You have 2n balls distributed across k different colors. The array balls tells you how many balls of each color you have - specifically, balls[i] represents the number of balls of color i.

The task is to:

1. Shuffle all the balls randomly
2. Put the first n balls into box 1
3. Put the remaining n balls into box 2

You need to calculate the probability that both boxes end up with the same number of distinct colors.

Important clarifications:

• The two boxes are distinguishable (order matters). For example, if you have balls of colors a and b, putting a in box 1 and b in box 2 is different from putting b in box 1 and a in box 2.
• "Same number of distinct colors" means both boxes have an equal count of unique colors. For instance, if box 1 has colors {red, blue} and box 2 has colors {green, yellow}, both have 2 distinct colors.
• The distribution is done after a uniform random shuffle of all balls.
• Your answer should be accurate within 10^-5 of the actual probability.

For example, if you have balls = [1, 1] (one ball of color 0 and one ball of color 1), and you distribute them into two boxes with 1 ball each, the probability that both boxes have the same number of distinct colors (which would be 1 distinct color in each box) can be calculated based on all possible distributions after shuffling.

Flowchart Walkthrough

First, let's pin down the algorithm using the Flowchart. Here's a step-by-step walkthrough:

Is it a graph?

• No: This problem involves distributing balls into boxes based on probability calculations, not traversing nodes and edges in a graph structure.

Need to solve for kth smallest/largest?

• No: We're calculating a probability value, not finding the kth smallest or largest element.

Involves Linked Lists?

• No: The problem uses an array to represent ball counts, not linked list operations.

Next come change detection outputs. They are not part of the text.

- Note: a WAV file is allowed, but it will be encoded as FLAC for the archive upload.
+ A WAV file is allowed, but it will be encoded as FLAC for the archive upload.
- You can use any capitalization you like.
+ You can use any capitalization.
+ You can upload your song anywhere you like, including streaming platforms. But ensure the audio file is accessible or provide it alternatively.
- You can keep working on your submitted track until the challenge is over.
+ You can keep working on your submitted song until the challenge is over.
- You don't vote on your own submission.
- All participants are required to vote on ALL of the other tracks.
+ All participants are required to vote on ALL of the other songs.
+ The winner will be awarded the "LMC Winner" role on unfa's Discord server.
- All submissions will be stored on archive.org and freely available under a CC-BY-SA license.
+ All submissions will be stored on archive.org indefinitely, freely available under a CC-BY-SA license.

Does the problem have small constraints?

• Yes: The problem has relatively small constraints. We have at most k distinct colors and 2n total balls. Since we need to explore all possible ways to distribute balls into two boxes while maintaining specific conditions, the search space is manageable but requires exploring multiple combinations.

Brute force / Backtracking?

• Yes: Backtracking is the appropriate approach here. We need to:
  • Try all possible ways to distribute balls of each color between the two boxes
  • Track the number of balls in each box (must sum to n each)
  • Track the number of distinct colors in each box
  • Count valid distributions where both boxes have the same number of distinct colors
  • Calculate the probability based on combinatorial counting

Conclusion: The flowchart correctly leads us to use a backtracking approach. The solution explores all possible distributions of balls across colors and boxes, using recursion with memoization to efficiently count valid arrangements. The backtracking nature is evident in how we try different amounts of each color in box 1 (from 0 to balls[i]), recursively solve for remaining colors, and aggregate the results using combinatorial mathematics.

Intuition

To find the probability that both boxes have the same number of distinct colors, we need to think about what we're actually counting.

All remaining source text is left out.